Louisiana Bill Seeks to Require Disclosure of Litigation Funders

Louisiana Bill SB 355 (text linked) was adopted by the state Senate on May 31 and signed by the Speaker of the House yesterday, June 2. Sponsored by State Senators Jeremy Stine (R) and Valarie Hodges (R) now heads to Governor Jeff Landry (R) for signature. It is not clear whether the governor will sign.

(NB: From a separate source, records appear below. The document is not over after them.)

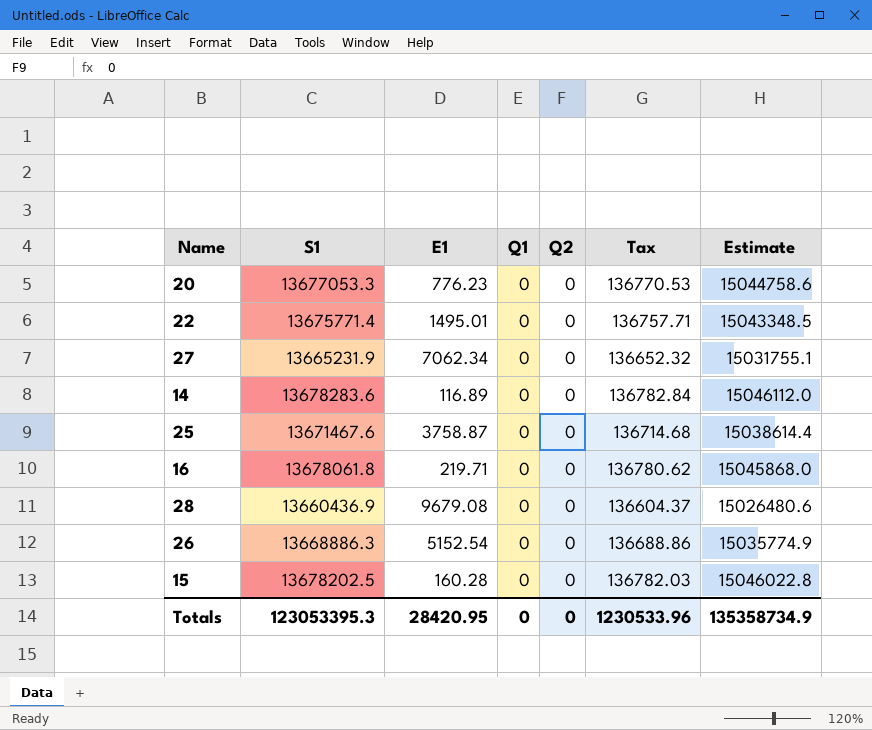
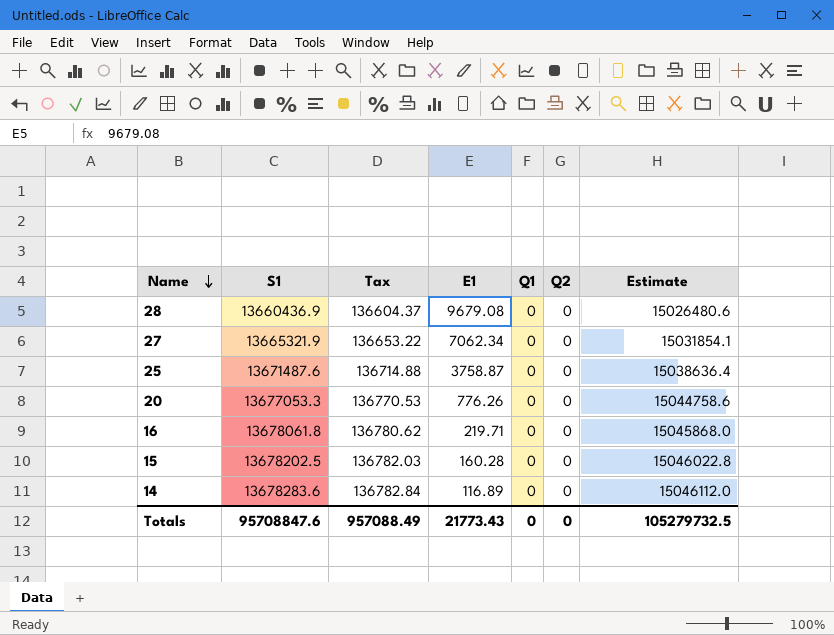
row order: none -> Name descending
column Tax | position: 6 -> 3
row 22: 13675771.4 | 1495.01 | 0 | 0 | 136757.71 | 15043348.5 -> none
row 26: 13668886.3 | 5152.54 | 0 | 0 | 136688.86 | 15035774.9 -> none
27 | S1: 13665231.9 -> 13665321.9
27 | Tax: 136652.32 -> 136653.22
27 | Estimate: 15031755.1 -> 15031854.1
25 | S1: 13671467.6 -> 13671487.6
25 | Tax: 136714.68 -> 136714.88
25 | Estimate: 15038614.4 -> 15038636.4
20 | E1: 776.23 -> 776.26
Totals | S1: 123053395.3 -> 95708847.6
Totals | Tax: 1230533.96 -> 957088.49
Totals | E1: 28420.95 -> 21773.43
Totals | Estimate: 135358734.9 -> 105279732.5

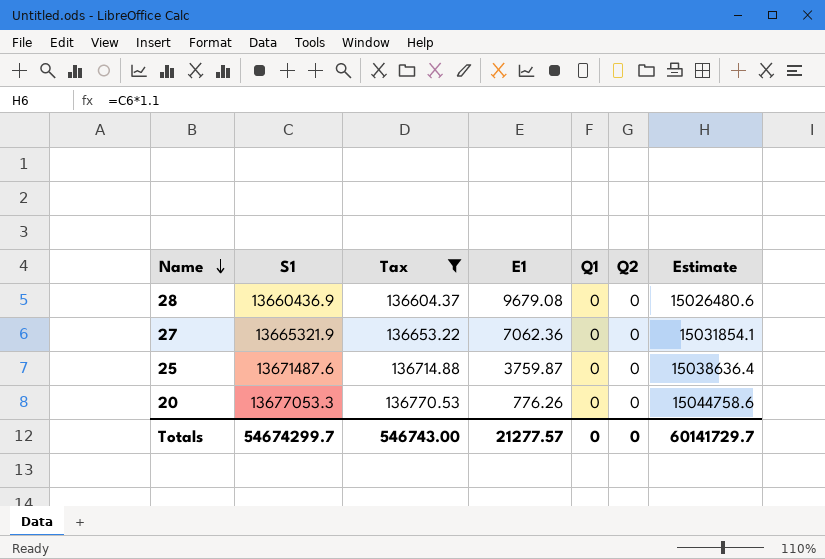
filter: none -> Tax <= 136770.53
27 | E1: 7062.34 -> 7062.36
25 | E1: 3758.87 -> 3759.87
Totals | S1: 95708847.6 -> 54674299.7
Totals | Tax: 957088.49 -> 546743.00
Totals | E1: 21773.43 -> 21277.57
Totals | Estimate: 105279732.5 -> 60141729.7

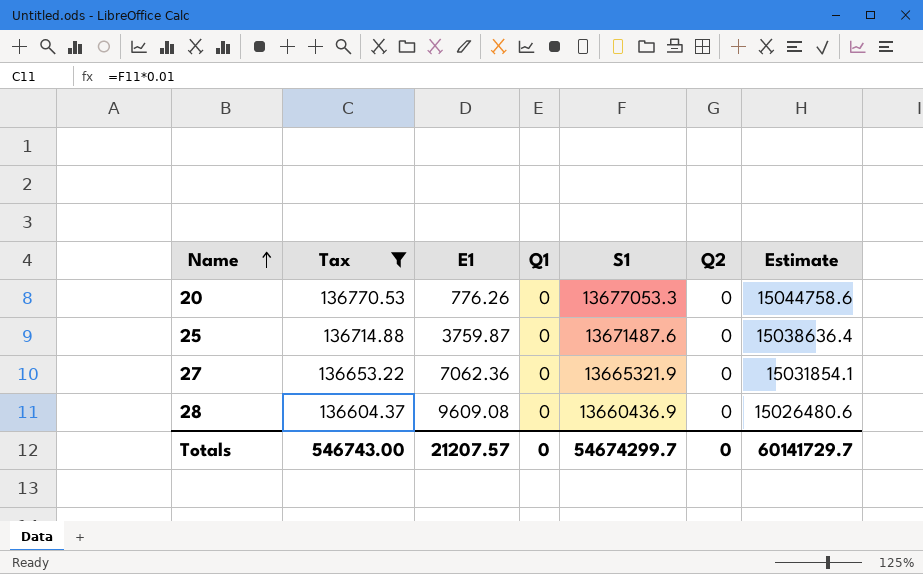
row order: Name descending -> Name ascending
column S1 | position: 2 -> 5
28 | E1: 9679.08 -> 9609.08
Totals | E1: 21277.57 -> 21207.57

The bill would do two major things: require "foreign" litigation funders to disclose to the Louisiana Attorney General the name, address, citizenship or country of incorporation of any "foreign" entity that "right to receive or obligation to make any payment that is contingent on the outcome of the civil action" as well as any such entity "that has received or is entitled to receive proprietary information or information affecting national security interests obtained as a result of the funding agreement" within 30 days of execution of a funding agreement or the date a funded litigation is filed. Importantly, the term "foreign is highly restricted and is limited to foreign governments listed in 15 CFR 7.4. This includes the People's Republic of China including Hong Kong, Cuba, Iran, North Korea, Russia, and the Maduro Regime of Venezuela. Given that little litigation funding is coming out of Cuba and North Korea, this is likely not a big deal. Although Purplevine IP has been disclosed as funding patent cases against Samsung in the US, this is currently an exception. In any case, Purplevine IP would have to disclose under SB 355.


The larger impact would come from the second part of the bill, which mandates that any litigation funder (not just "foreign" funders) "shall not decide, influence, or direct the party or the party's attorney with respect to the conduct of the underlying civil proceeding or any settlement or resolution of the civil proceeding, or make any decision [ ]. The right to make these decisions remains solely with the party and the party's attorney in the civil proceeding." Additionally, the bill makes the existence of a litigation funding agreement subject to discovery in all civil actions. Note that SB 355 only makes "the existence of" a funding agreement discoverable. It does not appear to make the actual agreement itself discoverable.


Ultimately, unless you are Purplevine IP or Kim Jung Un, no one will really care about the requirement to reveal ownership. And although the vast majority of funding agreements mandate that the funding cannot control the litigation or settlement, having a state mandate this is a little overreaching. Luckily, it's Louisiana this time, but if we don't watch out, it could be Texas or California next. A federal bill was filed in 2023 by Sens. John Kennedy (R-La.) and Joe Manchin (I-WV), and House Speaker Mike Johnson (R-La.), but it has not moved and is considered a long shot in a deeply divided Congress.


This is a warning shot that the folks that have market power and money are coming to curtail litigation finance in the name of disclosure. Call your elected officials and let them know that you want basic fairness and common sense, not BigTech and rich oligarchs like Jeff Bezos and Mark Zuckerberg, to affect basic rights.